**Exercise requirements**
In the data below, find the line containing "order date: 2024-04-08 -> 2024-04-01", then set down that line and every later line up to and including the line containing "total: 6719.95 -> 7487.85", exactly.
Material for this exercise below:
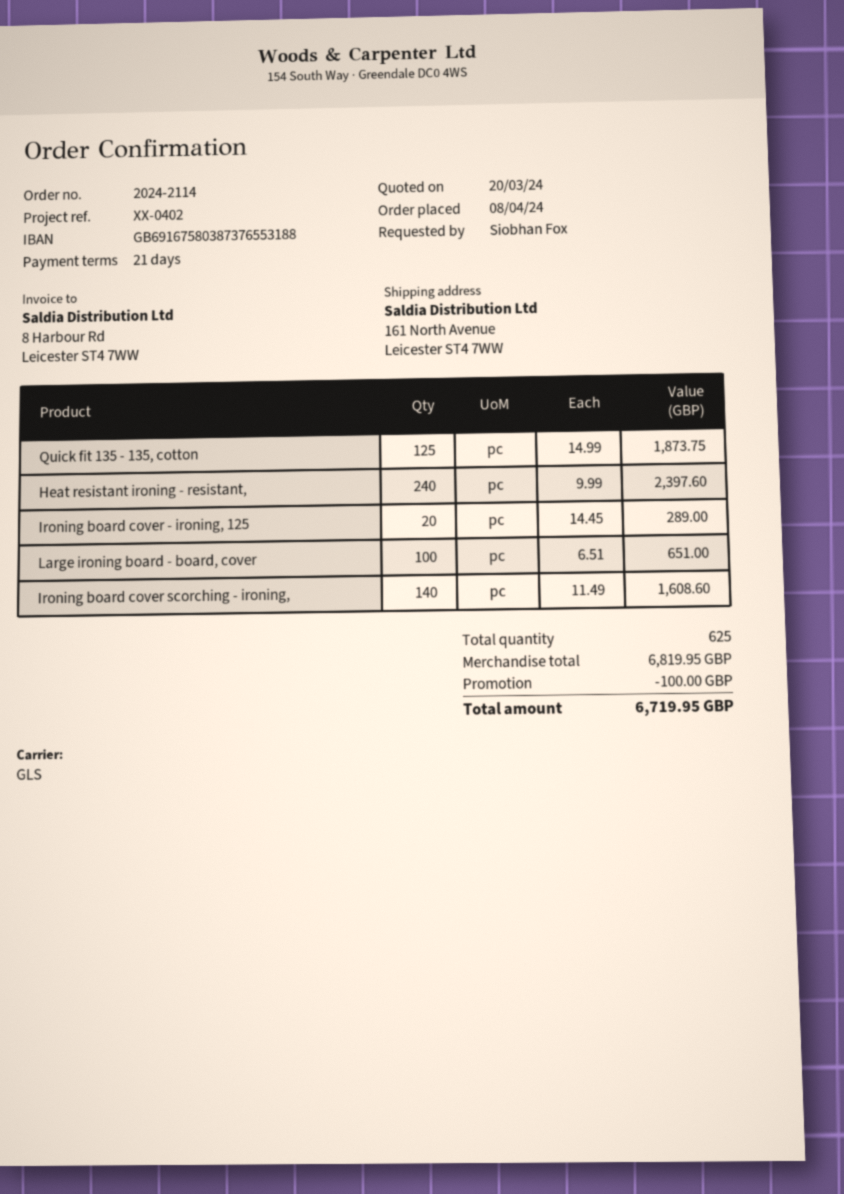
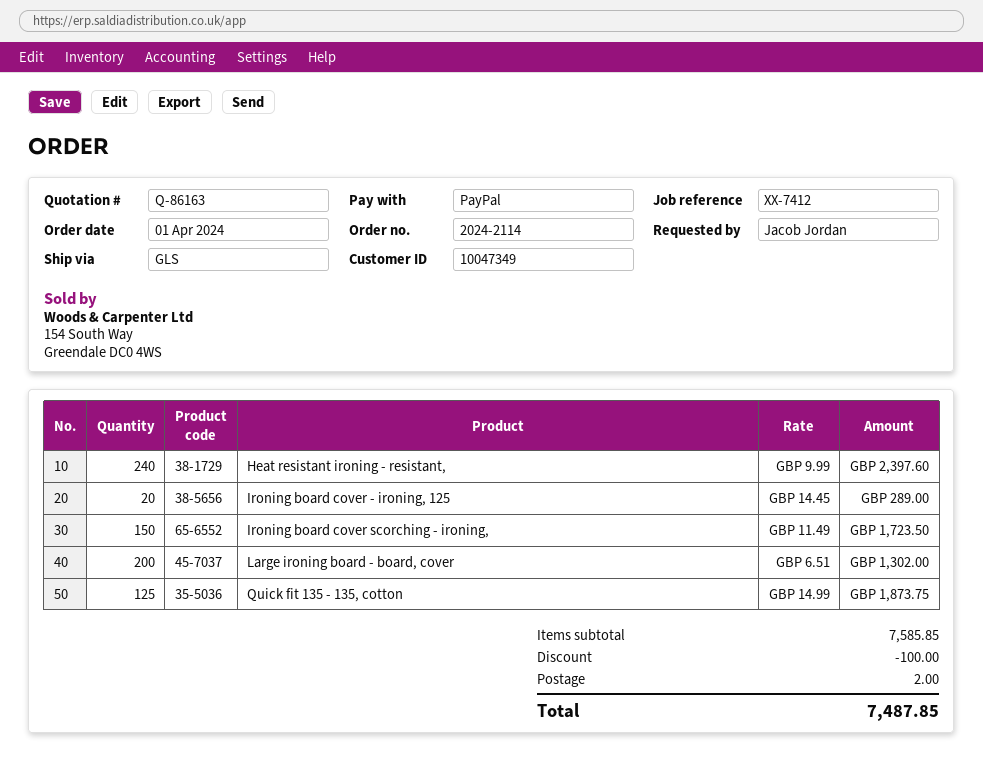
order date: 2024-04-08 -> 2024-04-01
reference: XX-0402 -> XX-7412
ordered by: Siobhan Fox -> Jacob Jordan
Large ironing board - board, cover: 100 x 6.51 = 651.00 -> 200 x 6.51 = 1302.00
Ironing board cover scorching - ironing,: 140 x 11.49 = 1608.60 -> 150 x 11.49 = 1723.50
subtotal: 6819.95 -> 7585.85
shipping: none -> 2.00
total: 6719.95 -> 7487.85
End of Material for this exercise.
Material for this exercise below:
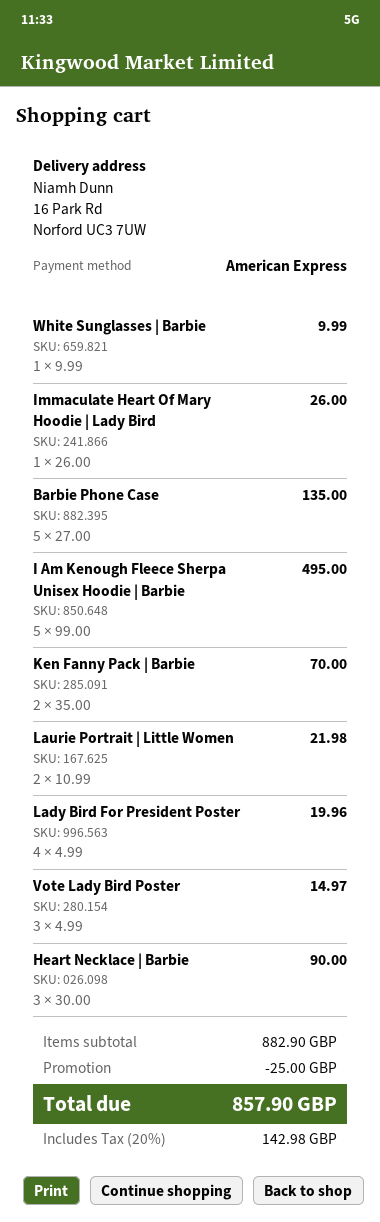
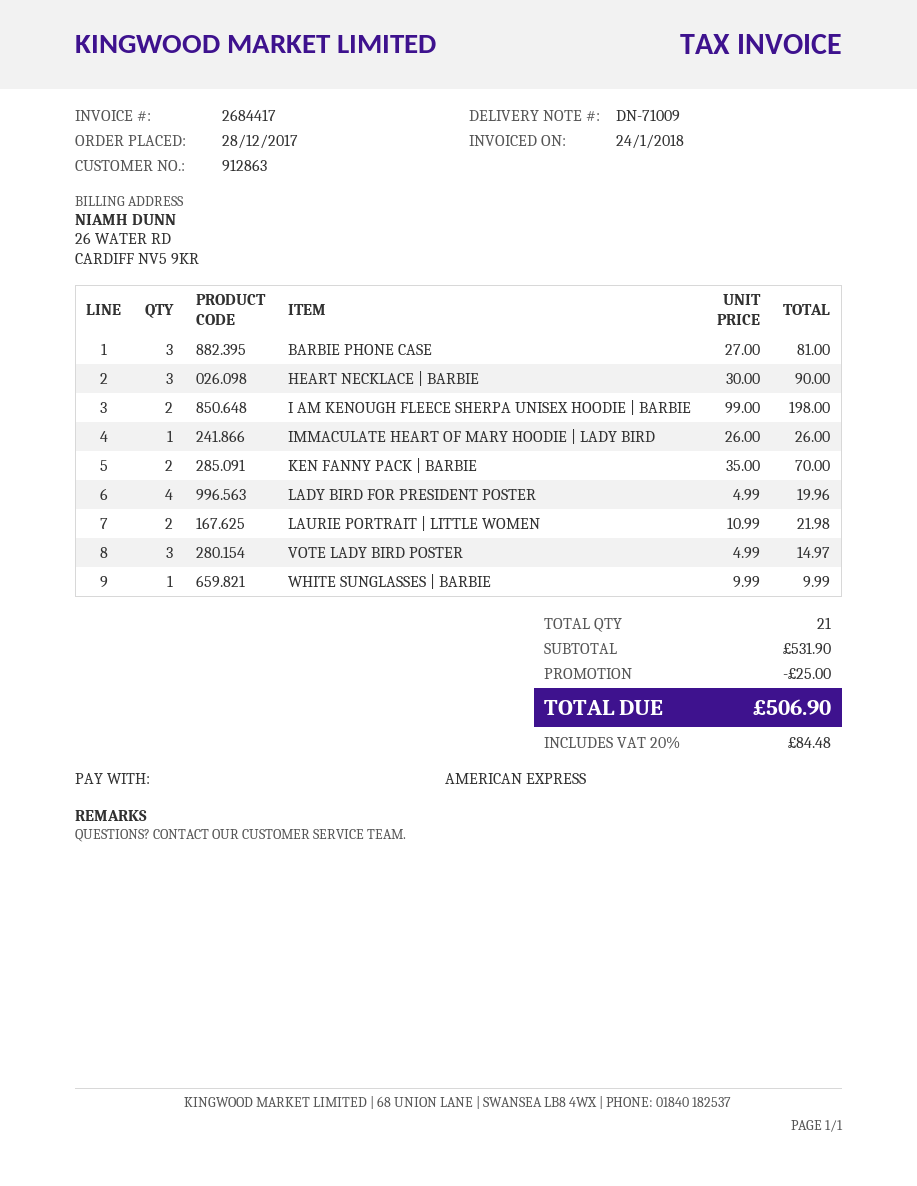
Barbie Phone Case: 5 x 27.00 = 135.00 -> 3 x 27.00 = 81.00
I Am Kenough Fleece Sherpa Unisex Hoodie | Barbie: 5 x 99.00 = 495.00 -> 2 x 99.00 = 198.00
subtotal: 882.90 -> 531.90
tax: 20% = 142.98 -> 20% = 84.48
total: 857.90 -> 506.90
End of Material for this exercise.
**Output below**
order date: 2024-04-08 -> 2024-04-01
reference: XX-0402 -> XX-7412
ordered by: Siobhan Fox -> Jacob Jordan
Large ironing board - board, cover: 100 x 6.51 = 651.00 -> 200 x 6.51 = 1302.00
Ironing board cover scorching - ironing,: 140 x 11.49 = 1608.60 -> 150 x 11.49 = 1723.50
subtotal: 6819.95 -> 7585.85
shipping: none -> 2.00
total: 6719.95 -> 7487.85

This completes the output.